I hand it over and he goes to the settings and unblocks himself, then hands it back.
"You're lucky we're not in the back of my limo right now," he says, his voice sharp as a dagger. "If we were, I'd be spanking some sense into you."
It's pathetic how even now, after what's happened, his words arouse me. But I'd never admit it.
"You don't have the right to do stuff like that anymore. Remember how you told me I could always say no? Well, I'm saying no right now. I don't want your hands on me." Not the hands that were on her. Those words hover on my lips.
"Is that so?" Max asks, in that same icy calm voice.
Then he reaches over and just pulls me to him, so I'm leaning against the console, twisting so that our faces are close together.
"Go ahead, Hadley," he says in that infuriatingly calm voice, "say no to this." Then his mouth is on mine, hot and desperate, with none of the cold that's been in his voice, in his eyes. And I'm kissing him with the same feeling of desperation.
Max eases back slightly, tips my chin up with his hand so I'm looking directly into his eyes. "Go ahead," he challenges me. "Tell me to stop right now. You know I will."
"I hate you so much, Max," I tell him, then my hands are in his hair and I'm pulling his head closer, putting my lips on his and kissing him with every pent up emotion in me, willing everything that's been going on in my life to just disappear.
When his hand slides under my blouse, reaching for my breast, I suddenly come to my senses. My entire body freezes, and Max slowly disentangles us. I sink back into the leather bucket seat and just stare ahead, clasping my hands together nervously, trying to catch my breath.
He puts his hand over mine, then runs his thumb over my wrist along the edge of the bracelet.

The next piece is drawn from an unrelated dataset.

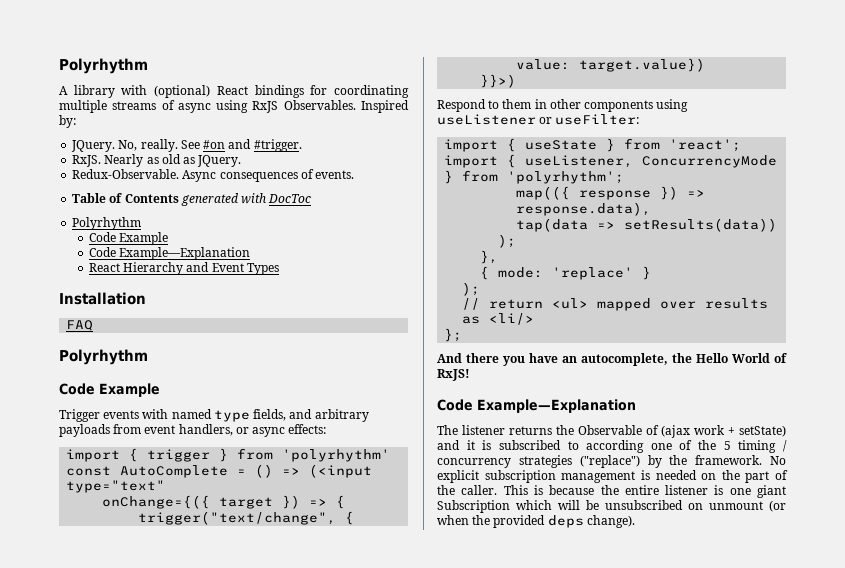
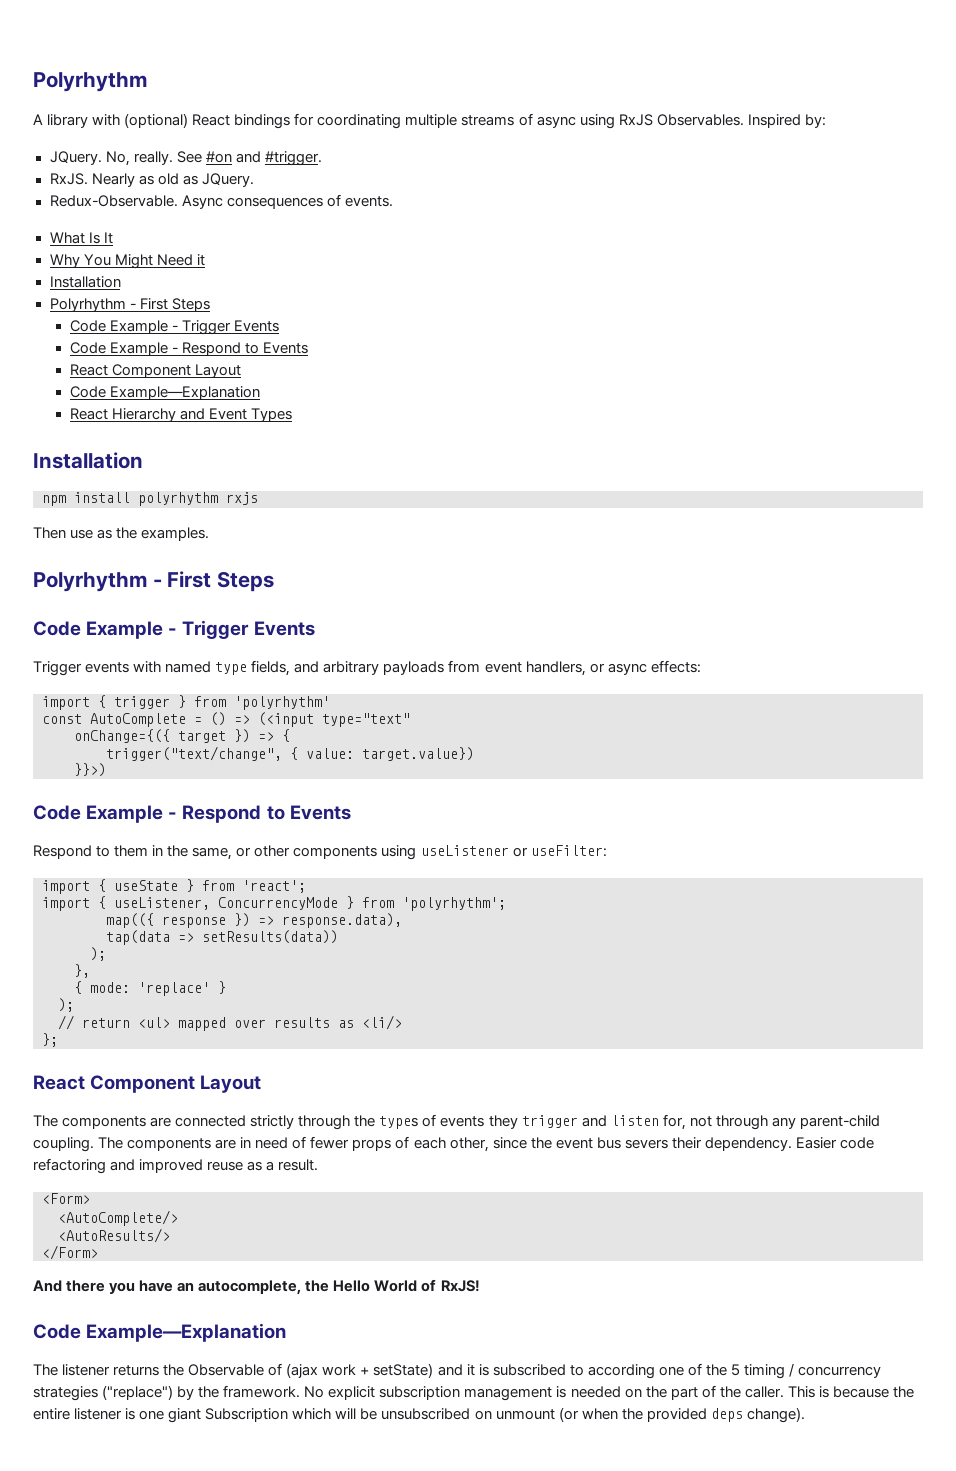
[72,193,312,206] [72,217,142,230] [88,232,169,245] Table of Contents generated with DocToc // Polyrhythm // Code Example -> [49,232,113,244] [49,254,205,269] [49,276,121,288] [49,298,210,312] [69,320,280,335] [69,342,309,356] [69,364,242,378] What Is It // Why You Might Need it // Installation // Polyrhythm - First Steps // Code Example - Trigger Events // Code Example - Respond to Events // React Component Layout
[66,320,94,331] [59,349,148,365] [59,383,160,397] FAQ // Polyrhythm // Code Example -> [42,492,258,506] [33,527,210,541] [33,571,275,592] [33,620,315,639] npm install polyrhythm rxjs // Then use as the examples. // Polyrhythm - First Steps // Code Example - Trigger Events
(517, 81) none -> [33,805,351,823] // Code Example - Respond to Events
(547, 104) none -> [167,845,252,860] the same, or
(463, 335) none -> [33,1075,262,1093] [33,1114,880,1130] [33,1136,874,1152] [33,1158,319,1174] [42,1193,90,1204] [58,1210,178,1226] [58,1228,170,1243] [42,1245,98,1260] // React Component Layout // The components are connected strictly through the types of events they trigger and listen for, not through any parent-child coupling. The components are in need of fewer props of each other, since the event bus severs their dependency. Easier code refactoring and improved reuse as a result. // <Form> // <AutoComplete/> // <AutoResults/> // </Form>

"You're still wearing it."
I look over at him. "Maybe I'm afraid not to."
I don't specify whether it's fear of what Max's reaction would be if I stopped wearing it, or fear of walking around Miami without that tangible symbol on my wrist that I am under his protection. To most people it would just be a lovely heirloom bracelet. But I've already seen the reaction it sparked from not just Gino, but even my own grandmother.
"Hadley."
He looks at me like he doesn't know what to do with me, which is fine, because I don't know what to do with myself either.
Then his voice hardens, that edge comes back into it.
"What the hell were you thinking, blocking me? Do you realize how dangerous that was? That if something went wrong, I'd have no way to reach you? To protect you?"
I answer his question with one of my own.
"Who's Angelica, and what is she to you, Max?"